Confesso: ho iniziato questo libro per colpa della copertina. È troppo bella.

La casa sul mare celeste è un fantasy, anzi più di un fantasy: è una metafora sulla necessità di accettare la diversità, sia da chi si reputa “normale” sia da chi è portatore di questa diversità, sia ancora da chi cerca di proteggere queste persone diverse. Come le schede di un domino infatti, non si può far cadere una delle tre cose senza necessariamente far traballare (e speriamo anche far cadere) anche le altre!

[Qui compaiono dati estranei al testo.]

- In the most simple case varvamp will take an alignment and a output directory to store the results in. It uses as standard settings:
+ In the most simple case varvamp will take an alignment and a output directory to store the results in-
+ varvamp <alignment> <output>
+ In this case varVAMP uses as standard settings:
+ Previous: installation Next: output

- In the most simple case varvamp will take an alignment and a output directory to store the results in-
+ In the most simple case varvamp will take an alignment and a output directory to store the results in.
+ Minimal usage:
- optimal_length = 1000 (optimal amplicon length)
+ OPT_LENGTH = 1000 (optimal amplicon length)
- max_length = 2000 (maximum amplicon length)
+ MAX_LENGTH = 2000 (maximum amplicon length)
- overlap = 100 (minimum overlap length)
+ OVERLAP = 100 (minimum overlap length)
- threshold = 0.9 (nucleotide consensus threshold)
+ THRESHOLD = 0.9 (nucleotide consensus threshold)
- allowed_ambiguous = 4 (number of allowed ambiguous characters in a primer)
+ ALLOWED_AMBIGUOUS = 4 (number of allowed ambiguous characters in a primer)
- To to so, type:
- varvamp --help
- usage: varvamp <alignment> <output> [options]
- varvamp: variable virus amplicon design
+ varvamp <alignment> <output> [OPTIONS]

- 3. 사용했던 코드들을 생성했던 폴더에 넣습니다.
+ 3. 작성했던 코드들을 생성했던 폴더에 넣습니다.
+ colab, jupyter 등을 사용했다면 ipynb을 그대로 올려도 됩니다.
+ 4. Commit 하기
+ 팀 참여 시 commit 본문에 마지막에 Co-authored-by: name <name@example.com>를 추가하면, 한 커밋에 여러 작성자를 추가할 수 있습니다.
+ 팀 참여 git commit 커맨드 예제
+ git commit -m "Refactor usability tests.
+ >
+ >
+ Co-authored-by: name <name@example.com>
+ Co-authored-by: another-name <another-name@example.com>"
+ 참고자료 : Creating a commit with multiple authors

In un mondo dove magia e normalità convivono, il compito di occuparsi dei bambini speciali (di tutte le specie: gnomi, ninfe, fate, draghi e chi più ne ha più ne metta!) rimasti orfani tocca al Dipartimento della Magia Minorile e ai suoi assistenti sociali che girano per gli orfanotrofi preoccupandosi che tutti i bambini siano trattati bene.

Al quarantenne non più in formissima Linus Baker viene affidato il compito delicatissimo e segretissimo di visitare e fare rapporto sull’orfanotrofio di Marsyas, nascosto in un’isola remota, osservando i suoi abitanti: i sei bambini ospitati e il direttore Arthur Parnassus. Nel corso del mese che Linus trascorrerà sull’isola imparerà che i pregiudizi sono nascosti in ognuno di noi e che sconfiggerli richiede volontà e tempo, ma che l’unico modo per farlo è lasciarsi andare alla scoperta dell’altro, scacciando le paure proprie e degli altri.

Un romanzo bello che fa sperare in un mondo dove finalmente quelle persone impaurite che urlano e strepitano finalmente vengano zittite dal silenzio di chi accetta con naturalezza che ognuno di noi è strano a modo suo e che di normale al mondo c’è ben poco.